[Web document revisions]
──────────

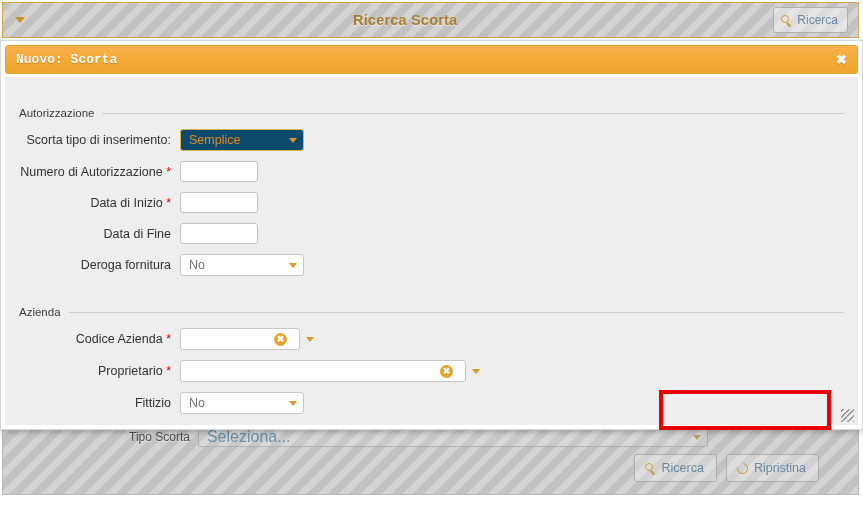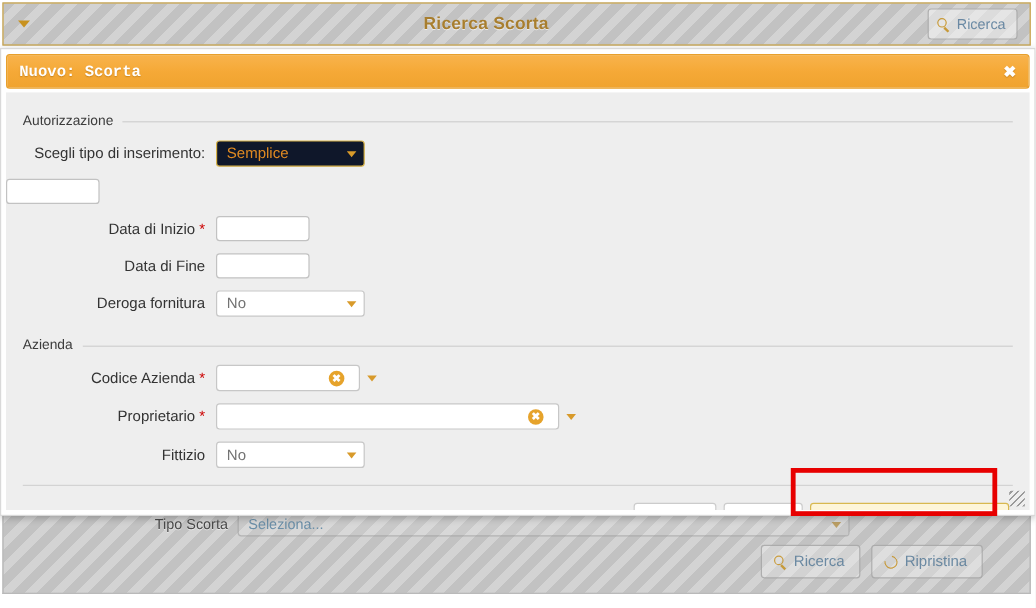"Autorizzazione" .group-legend { margin-top: 18px -> 30px }
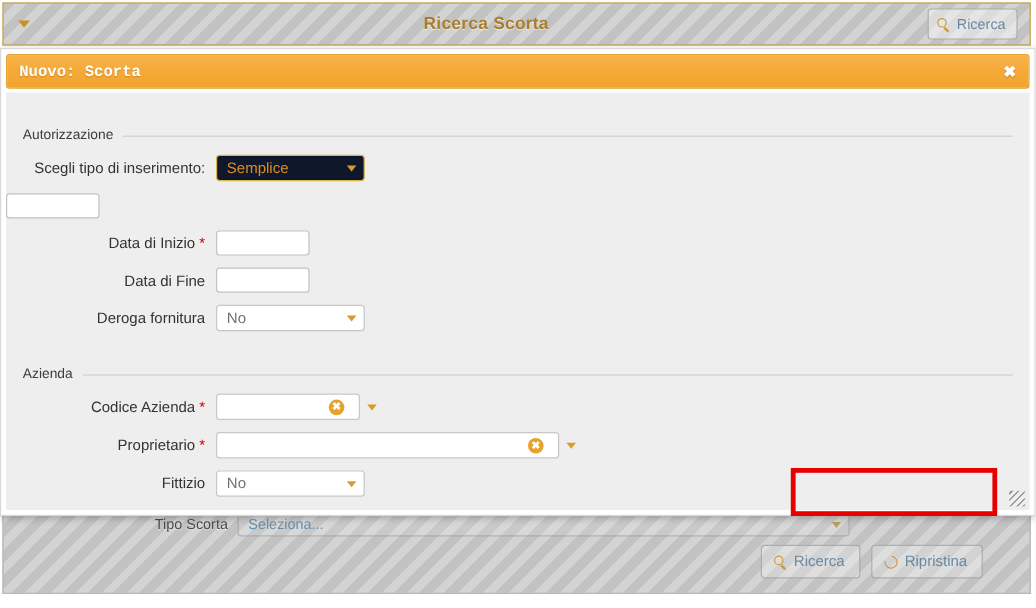"Scegli tipo di inserimento:" div.label { text: Scegli -> Scorta }
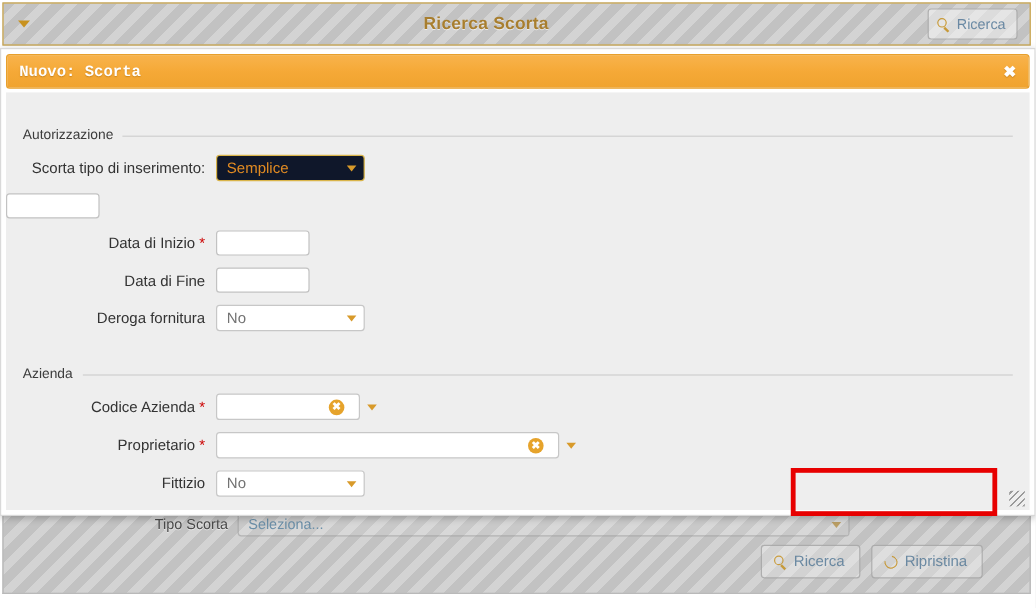"Semplice" .select-box.highlight { background: #0f172a -> #0c4a6e }
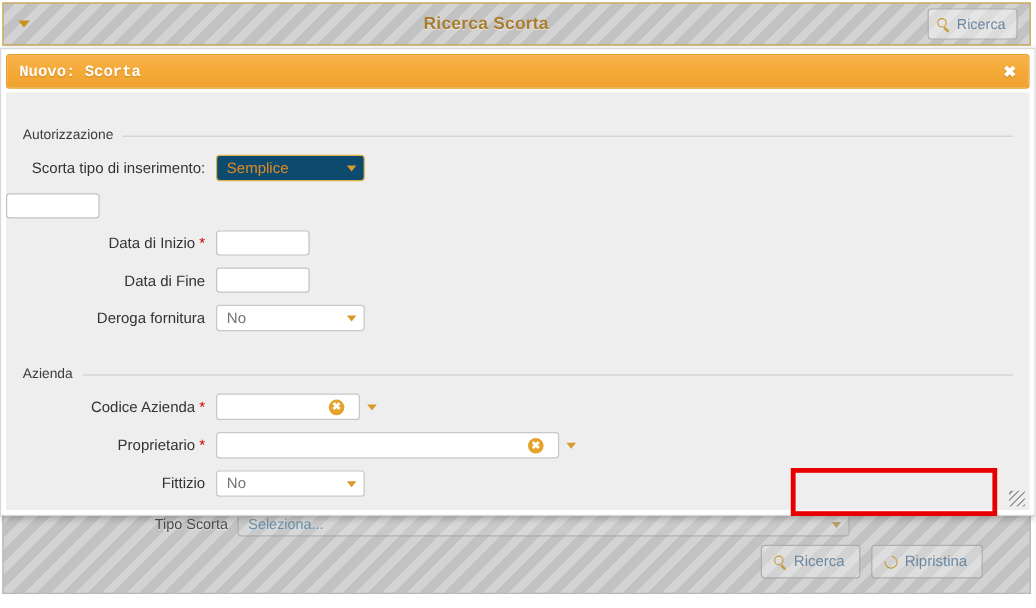"Numero di Autorizzazione *" div.label { html: none -> <div> <span>Numero di Autorizzazione</span> <span>*</span> </div> }
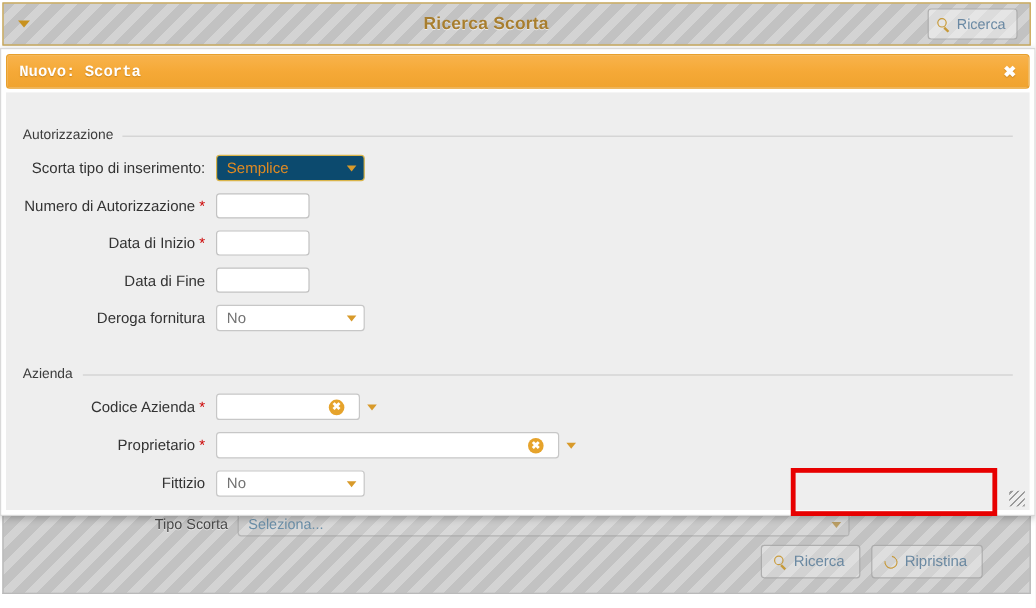"Seleziona..." #tipo-scorta-value { font-size: 12px -> 16px }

──────────

# Task details
A verbatim copy of the entries, stripped of pictures, should be produced.

# Response
"Autorizzazione" .group-legend { margin-top: 18px -> 30px }
"Scegli tipo di inserimento:" div.label { text: Scegli -> Scorta }
"Semplice" .select-box.highlight { background: #0f172a -> #0c4a6e }
"Numero di Autorizzazione *" div.label { html: none -> <div> <span>Numero di Autorizzazione</span> <span>*</span> </div> }
"Seleziona..." #tipo-scorta-value { font-size: 12px -> 16px }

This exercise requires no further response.